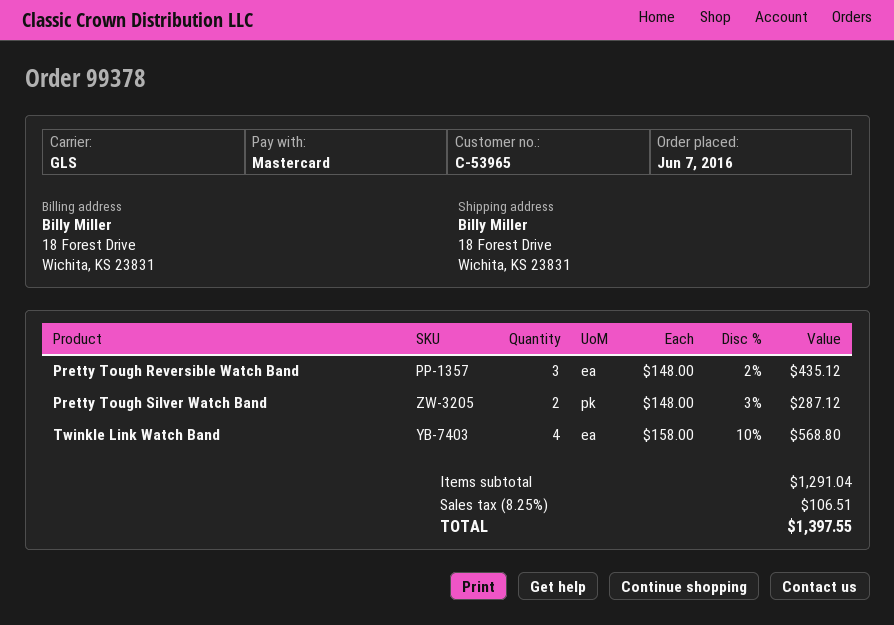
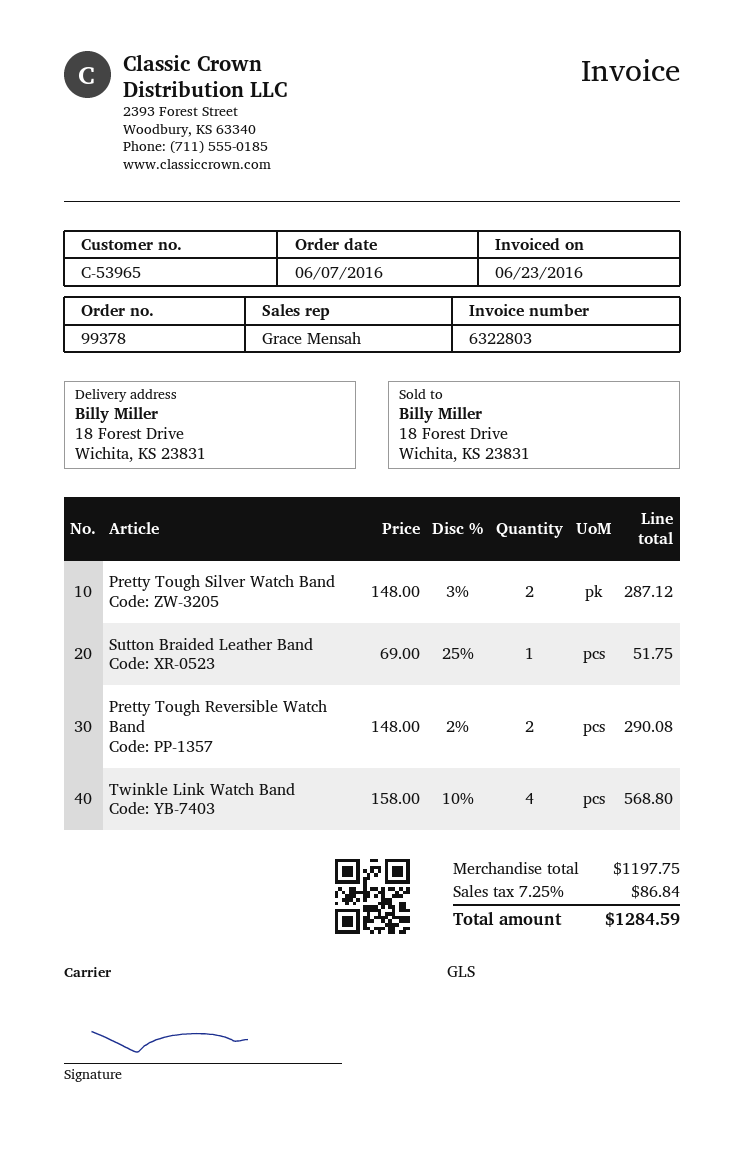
Pretty Tough Reversible Watch Band: 3 x 148.00 - 2% = 435.12 -> 2 x 148.00 - 2% = 290.08
Sutton Braided Leather Band: none -> 1 x 69.00 - 25% = 51.75
subtotal: 1291.04 -> 1197.75
tax: 8.25% = 106.51 -> 7.25% = 86.84
total: 1397.55 -> 1284.59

····················

* **PROBLEM REQUIREMENTS**
Omitting all pictures, reproduce the records above in their entirety.

* **TASK SOLUTION**
Pretty Tough Reversible Watch Band: 3 x 148.00 - 2% = 435.12 -> 2 x 148.00 - 2% = 290.08
Sutton Braided Leather Band: none -> 1 x 69.00 - 25% = 51.75
subtotal: 1291.04 -> 1197.75
tax: 8.25% = 106.51 -> 7.25% = 86.84
total: 1397.55 -> 1284.59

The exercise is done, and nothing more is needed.